Le Vietnam, même sous les bombes, c’est la vie. Hanoi, c’est la vie … Et Line Papin nous décrit à force de mots et de couleurs le bonheur et ses éclats de rire, la liberté, « les vacances, des gosses partout, des vélos, des cyclos, des échanges constants, « c’était la vie, un tourbillon de petits bonheurs savourés à chaque instant. « On gambadait à l’air libre, lourd sur la peau comme pour dire ; je suis là, toujours la vie Hanoi tu ne peux jamais t’enfuir, tu m’as contre toi, toujours, et tu es libre et vivante avec moi. » Hanoi est une femme, Hanoi est une mère.
Autour d’Elle , dans sa ville, il y a BA, sa grand-mère qui, après la misère devient professeur, inconditionnelle de cette petite fille jusqu’à lui emprunter sa date de naissance, le 30 décembre 1944, elle qui n’en avait pas.
Il y a sa nourrice Co Phai qui l’adore, ne la quitte plus , la seule qu’elle appelle maman. et le chauffeur Chu Tu. Eux seuls ont un nom.

Vous l’aurez compris, Hanoi, c’était l’AMOUR , LA VIE , LA LIBERTE en MAJUSCULES et qui « pouvait se confondre avec la paradis. »

C’est le regard d’une enfant de 10 ans, sa vérité.

Seulement voilà… la deuxième sœur H part pour la France avec son mari Français et ses 2 enfants, dont la petite fille.

La famille éclate, la grand-mère reste à Hanoi et alors on change de couleurs.

D’abord il y a Ba ; Ba restera à Hanoi, «  glissera sur une pente de tristesse » jusqu’au jour où elle découvrira «  la luminosité » d’un écran » et elle revivra quand elle découvrira les bonheurs d’internet, créera un blog quelque peu dissident par rapport au pouvoir en place, continuant à lutter après la guerre.  Quand elle mourra, même la vie restera au travers de ces jeunes gens aux jeans troués, des punks « rencontrés » sur le blog et qui, lors de ces obsèques, viendront de très loin pour lui rendre un dernier hommage.
Et puis Elle et le gris, la tristesse, la descente lente mais sure en passant par la Touraine où elle trouve un souffle de vie chez les cousins cousines. Puis le noir, désespoir, total.
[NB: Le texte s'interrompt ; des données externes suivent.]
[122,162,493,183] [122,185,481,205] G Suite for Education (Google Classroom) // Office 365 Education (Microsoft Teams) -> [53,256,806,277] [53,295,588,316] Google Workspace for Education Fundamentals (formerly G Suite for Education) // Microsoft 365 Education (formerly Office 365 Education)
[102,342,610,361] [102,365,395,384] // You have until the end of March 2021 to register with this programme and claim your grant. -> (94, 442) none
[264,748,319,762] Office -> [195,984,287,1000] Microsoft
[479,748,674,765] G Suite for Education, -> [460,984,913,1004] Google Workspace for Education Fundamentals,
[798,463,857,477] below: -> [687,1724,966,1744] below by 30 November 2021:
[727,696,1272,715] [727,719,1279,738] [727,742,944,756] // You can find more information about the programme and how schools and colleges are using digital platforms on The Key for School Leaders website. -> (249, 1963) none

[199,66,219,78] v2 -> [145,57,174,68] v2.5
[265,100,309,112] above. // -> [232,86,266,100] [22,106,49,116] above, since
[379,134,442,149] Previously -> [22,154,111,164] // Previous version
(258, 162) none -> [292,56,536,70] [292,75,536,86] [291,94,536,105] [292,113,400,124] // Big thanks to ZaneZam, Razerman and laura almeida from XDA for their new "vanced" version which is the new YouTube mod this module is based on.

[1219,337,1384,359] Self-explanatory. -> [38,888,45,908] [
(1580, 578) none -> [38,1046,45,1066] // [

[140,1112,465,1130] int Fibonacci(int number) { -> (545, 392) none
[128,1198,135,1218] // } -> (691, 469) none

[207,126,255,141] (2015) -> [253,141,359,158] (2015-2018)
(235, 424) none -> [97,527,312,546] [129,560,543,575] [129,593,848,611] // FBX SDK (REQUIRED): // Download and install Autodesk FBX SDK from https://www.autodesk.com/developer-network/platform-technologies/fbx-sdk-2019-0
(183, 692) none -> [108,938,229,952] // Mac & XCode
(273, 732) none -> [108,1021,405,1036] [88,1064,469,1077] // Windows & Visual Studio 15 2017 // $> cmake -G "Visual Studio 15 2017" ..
Les couleurs ont changé, les mots aussi, le chaud devient glacé, le bruit devient silence, le doux devient sec. La rupture est nette. Rupture avec la pays, rupture avec la deuxième sœur H, qu’elle ne peut appeler maman. « Rien ne retint l’enfant 396 à la seconde H. Elles glissèrent chacune sans se tenir. Mère et fille ne se reconnaissent plus, elles sont étrangères. Une étrangeté si on ne la soignait pas était contagieuse, MORTELLE. » C’est alors une longue description de sa guerre contre elle-même, l’anorexie à 15 ans. Elle utilise les mêmes mots : ce sont des bombes, qui détruisent non seulement son corps mais ses pensées, l’amour, la tendresse, les souvenirs, tout est torpillé jusqu’à ce qu’il n’y ait plus qu’un désert, c’est la famine, le vide, le néant, le silence jusqu’à la mort.
Enfin non… C’est l’hôpital et là, elle nous emmène dans un univers blanc, exempt de rêves et d’envie… C’est lisse, C’est toujours la guerre, mais elle est feutrée, des silencieux au bout des canons, mais la mort toujours là, plus discrète mais bien là. Et les tentatives de reprendre la vie, de reprendre l’envie. Vaines. Jusqu’au dernier vomissement qui la fera basculer pour de vrai dans la nuit…
Mais ce dernier vomissement ne viendra pas et petit à petit, la vie et l’envie reprendront, le regard s’agrandira pour apercevoir ce qu’il ne voyait plus, l’amitié entre autres. Pendant toutes ces luttes, ce sont les livres qu’elle dévore qui petit à petit lui rendront l’appétit, la nourriront, lui rendront la vie.

Guérie et le bac en poche, elle retournera à Hanoi une première fois, et y retrouvera quelques uns qu’elle a tant aimés, puis une seconde fois à 23 ans , voyage dont elle rapportera ce livre.

Son livre, c’est un tableau, des images, des couleurs, des phrases courtes, éclatantes.
C’est aussi la force de la vie de ces femmes qui ont résisté aux bombes, à l’exil, à la maladie.
J’espère vous avoir donné envie de lire ce livre.
Ce n’est pas un résumé, pas une synthèse juste un éclairage de ce qui a résonné en moi.

Les phrases en italiques sont citées, j’aime beaucoup l’écriture de Line Papin et souhaitais vous en offrir quelques lignes.
Je mettrais volontiers ce livre en miroir d’un autre que j’ai adoré : L’art de perdre, Alice Zeniter.

Doumè Orsini

LES OS DES FILLES
Line Papin
éditions Stock 2019
sortie livre de poche 2020

L'illustration présentée est une peinture sur soie de Huy.